Items from a dataset:
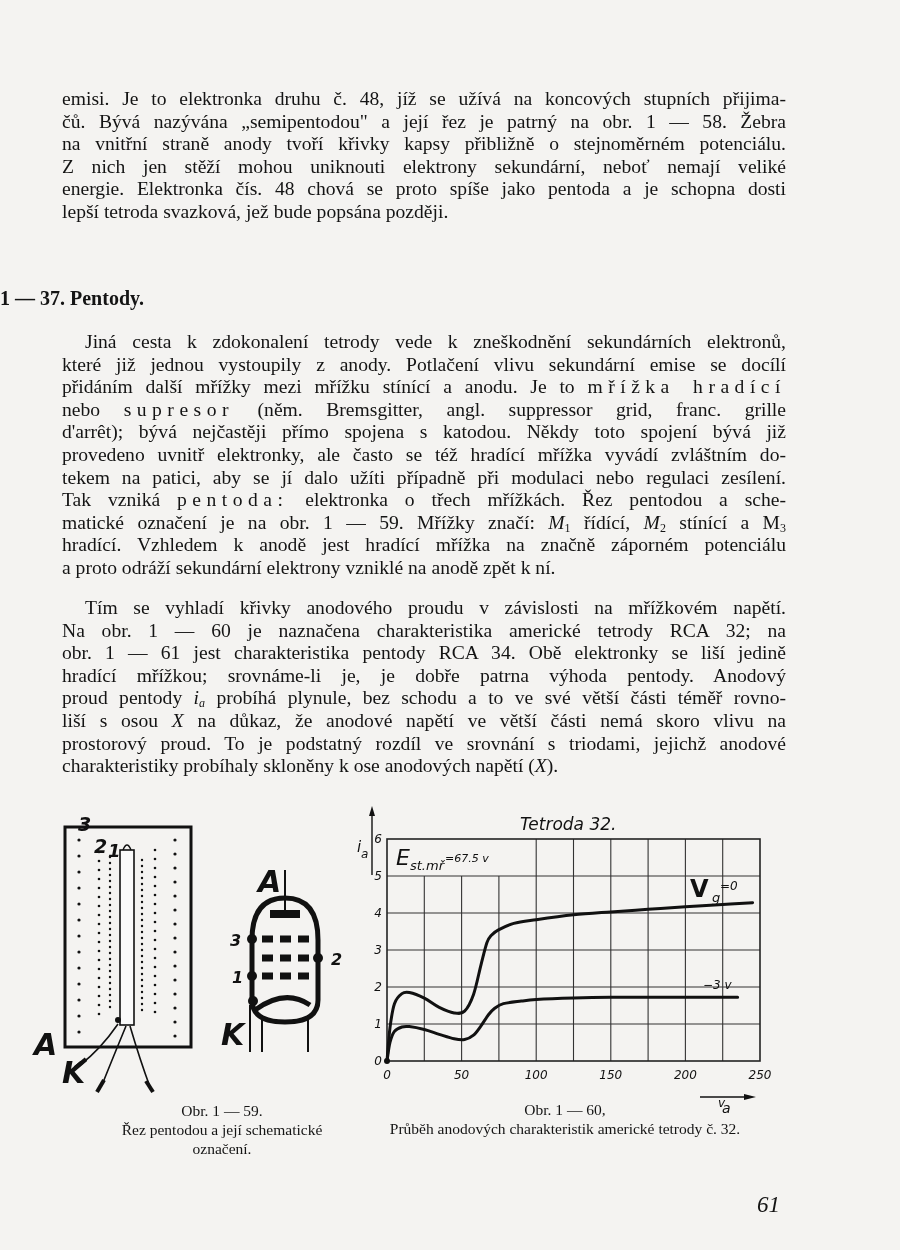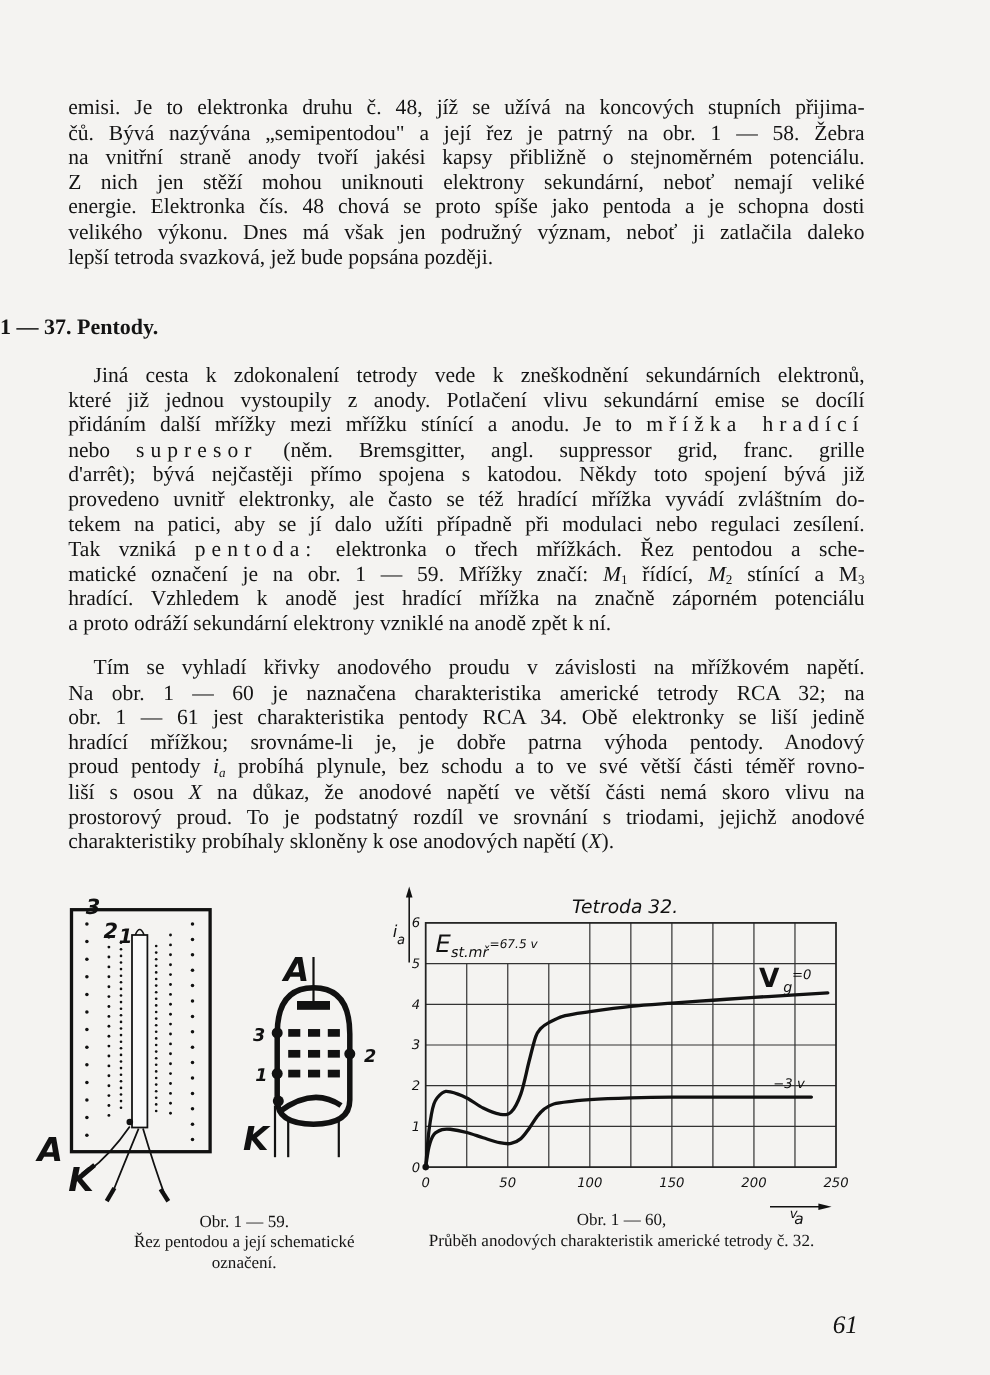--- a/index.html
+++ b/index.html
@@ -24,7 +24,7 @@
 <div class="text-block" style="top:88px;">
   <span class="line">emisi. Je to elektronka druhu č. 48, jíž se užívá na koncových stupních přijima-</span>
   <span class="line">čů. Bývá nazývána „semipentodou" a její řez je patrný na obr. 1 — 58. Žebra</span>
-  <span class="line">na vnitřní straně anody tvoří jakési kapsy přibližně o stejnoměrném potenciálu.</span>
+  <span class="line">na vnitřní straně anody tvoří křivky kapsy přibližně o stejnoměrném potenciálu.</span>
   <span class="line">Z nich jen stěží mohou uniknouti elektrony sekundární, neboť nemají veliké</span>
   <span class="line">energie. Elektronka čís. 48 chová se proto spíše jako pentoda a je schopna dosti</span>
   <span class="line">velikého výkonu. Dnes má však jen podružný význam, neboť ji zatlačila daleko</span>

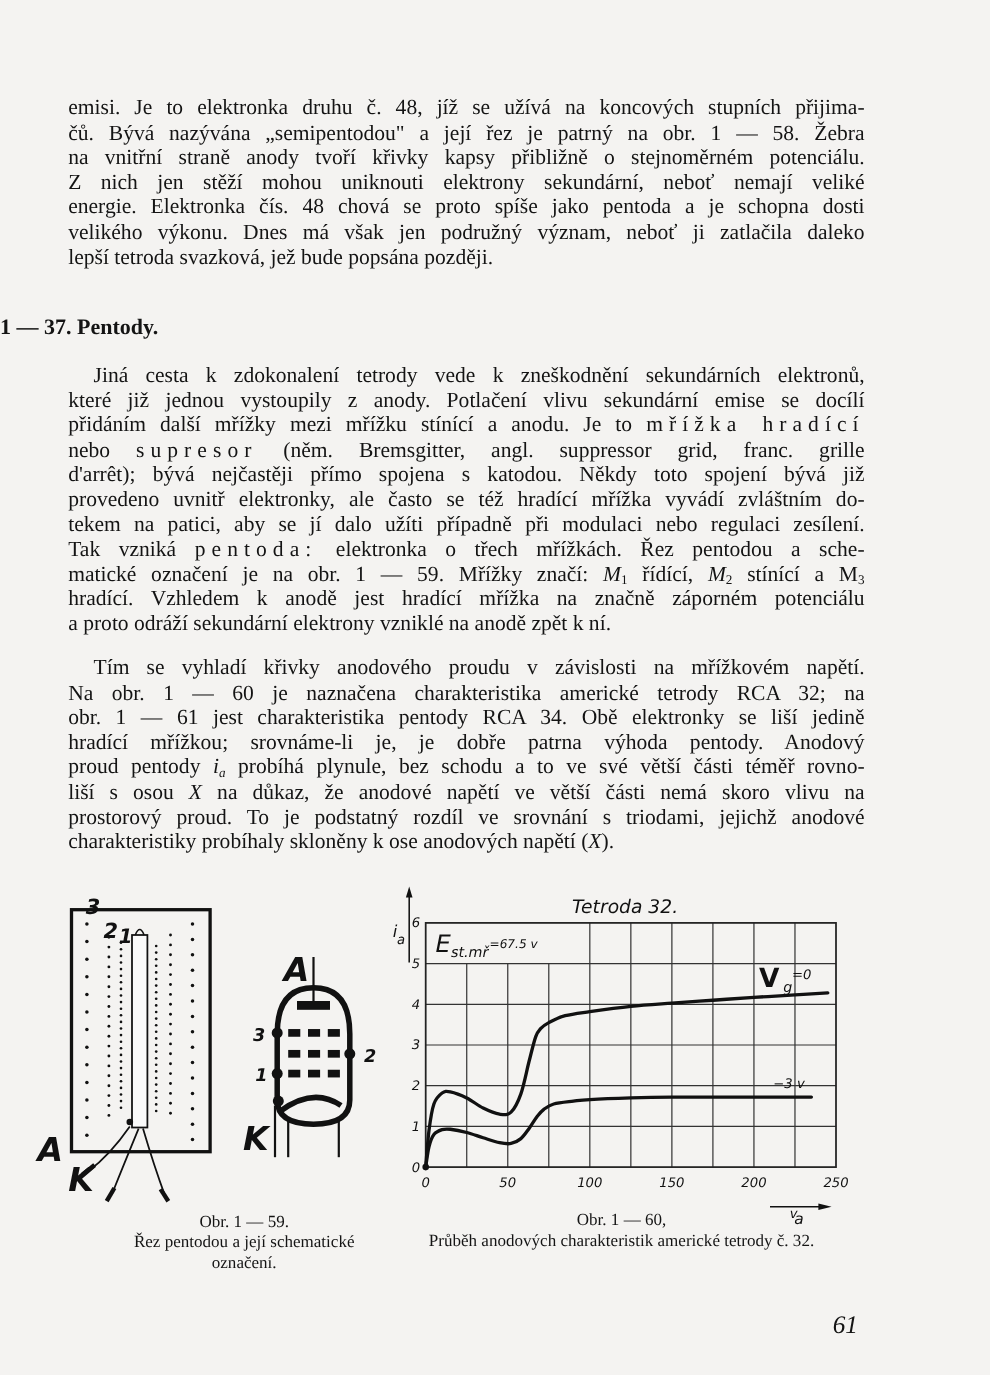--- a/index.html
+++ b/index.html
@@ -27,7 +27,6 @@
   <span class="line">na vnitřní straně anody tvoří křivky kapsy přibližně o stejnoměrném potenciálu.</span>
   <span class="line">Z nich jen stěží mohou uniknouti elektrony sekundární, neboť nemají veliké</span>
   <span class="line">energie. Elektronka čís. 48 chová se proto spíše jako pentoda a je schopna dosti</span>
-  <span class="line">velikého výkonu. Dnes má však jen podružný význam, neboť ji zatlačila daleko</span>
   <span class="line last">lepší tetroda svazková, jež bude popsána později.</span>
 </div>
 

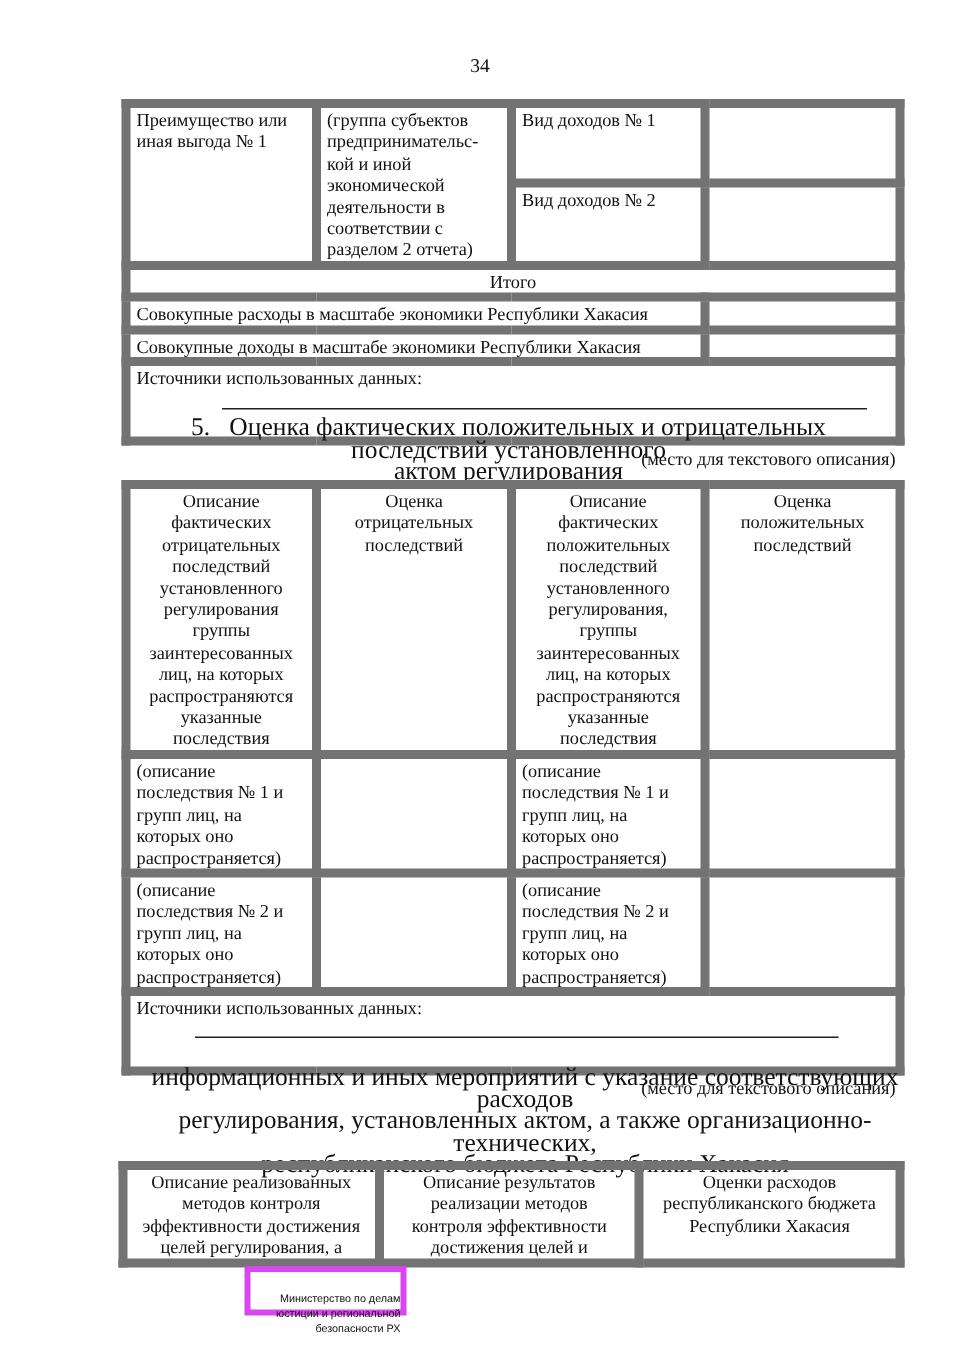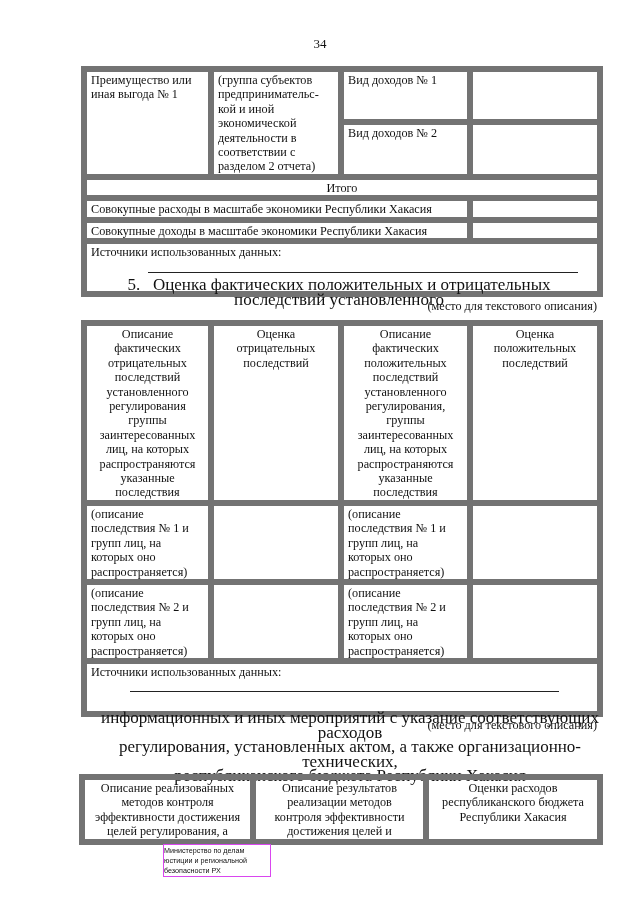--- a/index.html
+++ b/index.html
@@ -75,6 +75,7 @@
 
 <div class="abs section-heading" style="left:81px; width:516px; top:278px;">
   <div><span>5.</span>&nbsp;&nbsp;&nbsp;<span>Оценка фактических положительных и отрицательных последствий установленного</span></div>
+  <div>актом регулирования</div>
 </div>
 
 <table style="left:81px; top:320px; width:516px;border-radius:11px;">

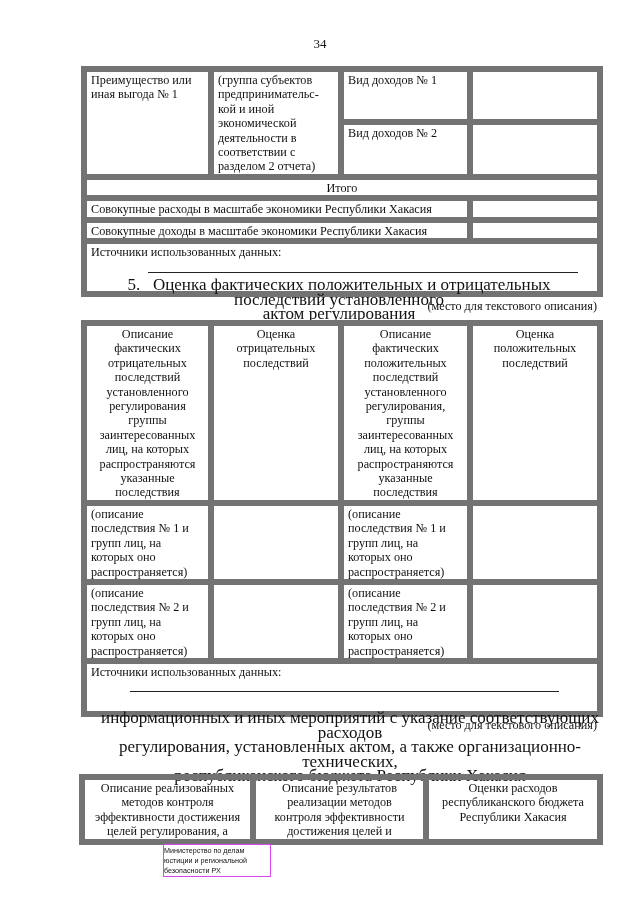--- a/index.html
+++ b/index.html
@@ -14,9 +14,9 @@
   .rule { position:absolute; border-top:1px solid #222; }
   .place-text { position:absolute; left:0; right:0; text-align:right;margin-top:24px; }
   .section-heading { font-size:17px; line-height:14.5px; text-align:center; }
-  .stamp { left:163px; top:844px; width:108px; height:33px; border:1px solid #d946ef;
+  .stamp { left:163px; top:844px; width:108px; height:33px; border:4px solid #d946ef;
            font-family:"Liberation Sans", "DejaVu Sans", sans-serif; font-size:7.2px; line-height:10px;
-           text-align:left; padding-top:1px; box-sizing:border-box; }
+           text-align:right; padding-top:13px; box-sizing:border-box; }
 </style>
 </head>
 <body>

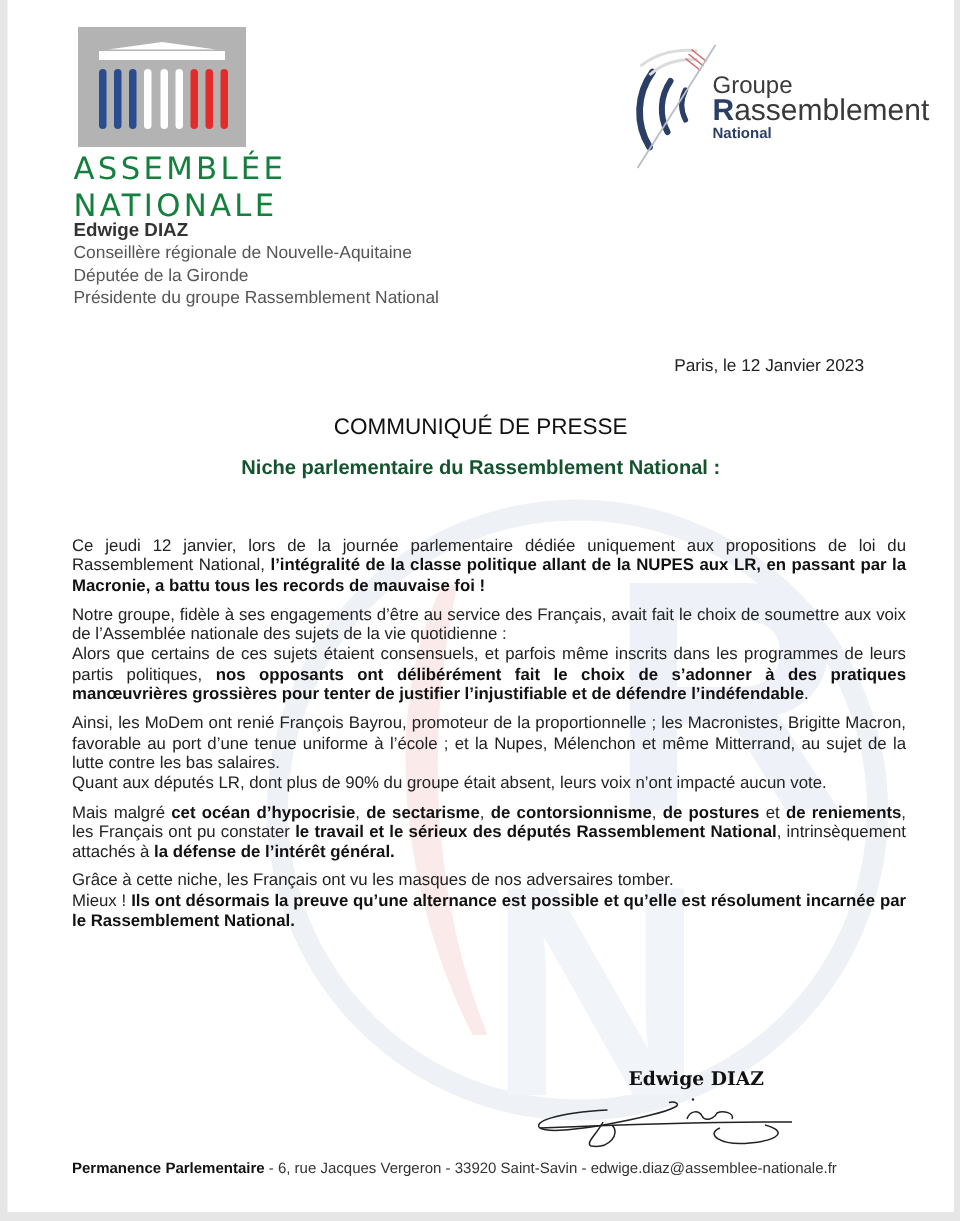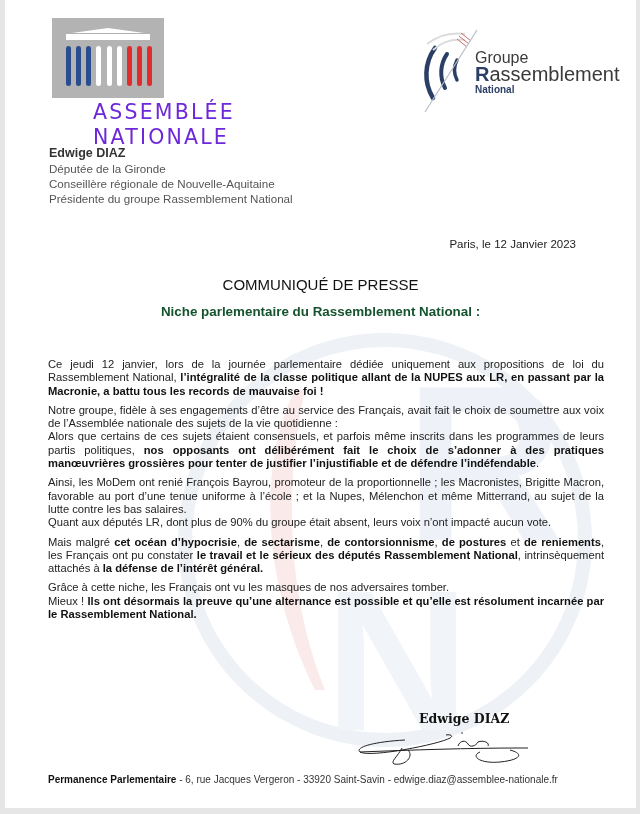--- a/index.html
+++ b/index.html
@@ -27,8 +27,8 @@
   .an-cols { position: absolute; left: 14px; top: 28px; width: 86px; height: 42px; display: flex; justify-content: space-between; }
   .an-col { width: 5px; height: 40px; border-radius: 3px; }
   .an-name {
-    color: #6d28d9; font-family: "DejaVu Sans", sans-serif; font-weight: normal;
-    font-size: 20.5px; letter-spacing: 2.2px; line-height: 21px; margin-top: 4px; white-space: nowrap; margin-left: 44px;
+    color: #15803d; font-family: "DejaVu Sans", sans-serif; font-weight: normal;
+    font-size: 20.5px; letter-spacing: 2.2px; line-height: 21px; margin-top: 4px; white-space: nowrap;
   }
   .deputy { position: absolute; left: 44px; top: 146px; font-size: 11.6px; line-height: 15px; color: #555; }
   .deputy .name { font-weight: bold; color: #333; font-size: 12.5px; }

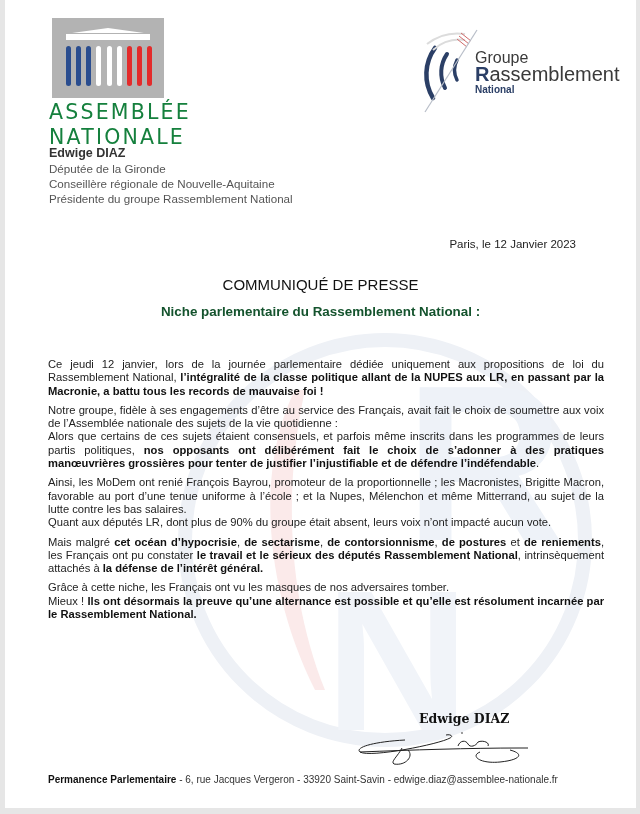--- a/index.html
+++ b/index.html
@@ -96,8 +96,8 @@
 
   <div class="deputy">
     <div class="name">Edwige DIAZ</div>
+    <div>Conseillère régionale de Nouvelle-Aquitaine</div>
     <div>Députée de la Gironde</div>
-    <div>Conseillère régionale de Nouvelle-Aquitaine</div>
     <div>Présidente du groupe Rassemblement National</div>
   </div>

What you should do: Please reproduce exactly and only the lines from the first line of the records through the line containing "koncových stupních přijima-</span>", both included, omitting any pictures.

Answer to this exercise:
--- a/index.html
+++ b/index.html
@@ -24,7 +24,7 @@
 <div class="text-block" style="top:88px;">
   <span class="line">emisi. Je to elektronka druhu č. 48, jíž se užívá na koncových stupních přijima-</span>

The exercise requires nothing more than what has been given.